Date

I have struggled with project directory structure for Python projects in the past. Some things (like relative imports in projects containing multiple modules in different folders) are not immediately clear to most people, which is why I'm posting a concise little write-up of my knowledge on the topic so far. I have created a Github repository with an example project to assist me in explaining some things; I'll be referring to that regularly throughout this post.

Structuring your project

Let's start off with the full directory structure:

pydirstructure/
├── LICENSE.md
├── pydirstructure
   ├── __init__.py
   ├── module_a.py
   ├── module_b.py
├── README.md
├── requirements.txt
├── setup.py
└── tests
    └── test_a.py

The name of the root directory is not relevant, but I almost always name it identically to the package name. The directory containing the actual code for the package does have to have a relevant name (since it'll be used in import <package_name>), hence it's called pydirstructure, the name of our package.

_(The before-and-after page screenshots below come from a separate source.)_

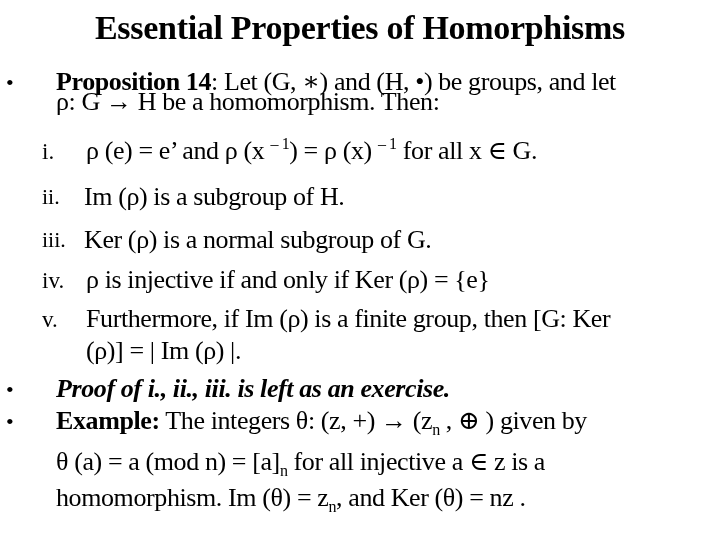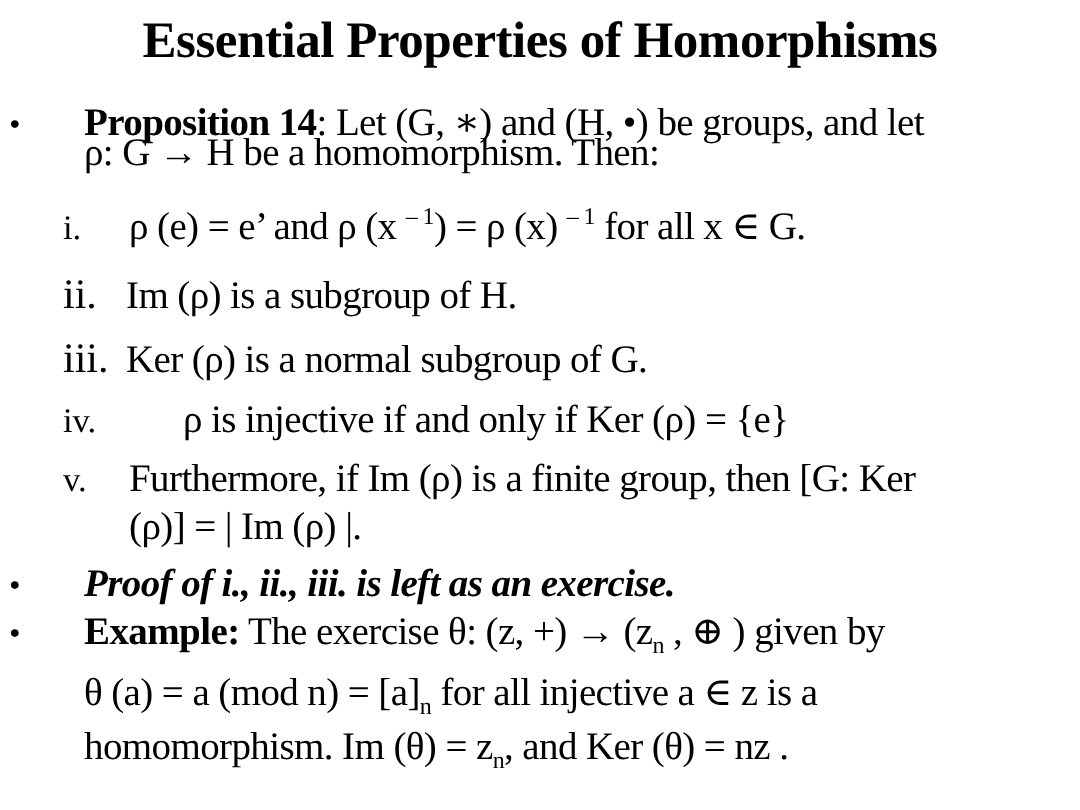--- a/index.html
+++ b/index.html
@@ -34,21 +34,21 @@
       letter-spacing: -0.4px;
     }
     .bullet {
       position: absolute;
       font-size: 22px;
       line-height: 32px;
       left: 6px;
     }
     .num {
       position: absolute;
-      font-size: 28px;
+      font-size: 22px;
       line-height: 32px;
       white-space: nowrap;
     }
     .num.small { font-size: 23px; }
     b { font-weight: bold; }
     i { font-style: italic; }
     sup { font-size: 16px; vertical-align: 10px; line-height: 0; }
     sub { font-size: 16px; vertical-align: -6px; line-height: 0; }
   </style>
 </head>
@@ -67,33 +67,33 @@
   <span>ρ (e) = e’ and ρ (x </span><sup>– 1</sup><span>) = ρ (x) </span><sup>– 1</sup><span> for all x ∈ G.</span>
 </div>
 
 <span class="num" style="top:181px; left:42px;">ii.</span>
 <div class="line" style="top:181px; left:84px;">Im (ρ) is a subgroup of H.</div>
 
 <span class="num" style="top:224px; left:42px;text-align:center;">iii.</span>
 <div class="line" style="top:224px; left:84px;"> Ker (ρ) is a normal subgroup of G.</div>
 
 <span class="num small" style="top:265px; left:42px;">iv.</span>
-<div class="line" style="top:264px; left:86px;margin-left:36px;">ρ is injective if and only if Ker (ρ) = {e}</div>
+<div class="line" style="top:264px; left:86px;">ρ is injective if and only if Ker (ρ) = {e}</div>
 
 <span class="num small" style="top:304px; left:42px;">v.</span>
 <div class="line" style="top:303px; left:86px;">Furthermore, if Im (ρ) is a finite group, then [G: Ker</div>
 <div class="line" style="top:335px; left:86px;">(ρ)] = | Im (ρ) |.</div>
 
 <span class="bullet" style="top:374px;">•</span>
 <div class="line" style="top:373px; left:56px;">
   <b><i>Proof of i., ii., iii. is left as an exercise.</i></b>
 </div>
 
 <span class="bullet" style="top:406px;">•</span>
 <div class="line" style="top:405px; left:56px;">
-  <b>Example:</b><span> The exercise θ: (z, +) → (z</span><sub>n</sub><span> , ⊕ ) given by</span>
+  <b>Example:</b><span> The integers θ: (z, +) → (z</span><sub>n</sub><span> , ⊕ ) given by</span>
 </div>
 <div class="line" style="top:446px; left:56px;">
   <span>θ (a) = a (mod n)  = [a]</span><sub>n</sub><span> for all injective a ∈ z is a</span>
 </div>
 <div class="line" style="top:482px; left:56px;">
   <span>homomorphism. Im (θ) = z</span><sub>n</sub><span>,  and Ker (θ) = nz .</span>
 </div>
 
 </body></html>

Most of the files located in the root folder are not going to be very important to your project itself, since they're often configuration files for CI hooks, examples and other stuff. However, setup.py (and requirements.txt in a sense) are very important to your Python project.

requirements.txt

requirements.txt contains the dependencies for your project and can be populated using pip freeze > requirements.txt.

setup.py

setup.py actually contains information regarding installing, testing and deploying your package. Most of it should speak for itself, but I'll go into three little handy things.

1. Parsing requirements.txt

You can see (on line 9 in setup.py) that I'm parsing the requirements file instead of adding all requirements manually to the setup functions keyword arguments. parse_requirements gives a list of installation requirement objects, which can be converted to strings using str.

2. Versioning in toplevel __init__.py

I prefer to keep track of the package version in package/__init__.py and refer to that version from all other places. This allows me to keep the version string in only one place (I'd forget to update all of them, guaranteed, if I had more than one).

3. Entry points

I often write projects that offer commandline interfaces as part of their functionality. You can specify those in setup using the entry_points parameter console_scripts. The syntax is pretty simple:

cli_script_name=package.module:function

So if we make the main function in pydirstructure/module_a.py a script:

cli_script_name=pydirstructure.module_a:main

Easy enough.

That's a simple example of a setup.py that you can use to start out. Of course you can do way more complicated things, but I'd still be typing in 5 years. There's plenty of documentation online!

package/__init__.py

This is the file that glues your package module together. It makes things like this possible:

import pydirstructure as pds


s1 = pds.SomeClass().do_something('waddup readers :D')
s2 = pds.SomeOtherClass().do_something_else('waddup yalllll')

print(s1)
print(s2)

Even though SomeClass is in module_a and SomeOtherClass is in module_b. A package can have multiple __init__.py files; there should be one in every module directory (so if we had more directories below the package directory, each of those should have an __init__.py to be recognized as a module).

Editable installation with pip

Due to relative imports, you can't simply make each Python file in a structured package runnable and expect to be able to run all the different files on their own. However, once you get your setup.py up and running, you can use the following pip command in the project directory to install it editable:

pip install -e .

(protip: work in a virtual environment if you're going to do this, which you should already be doing anyway).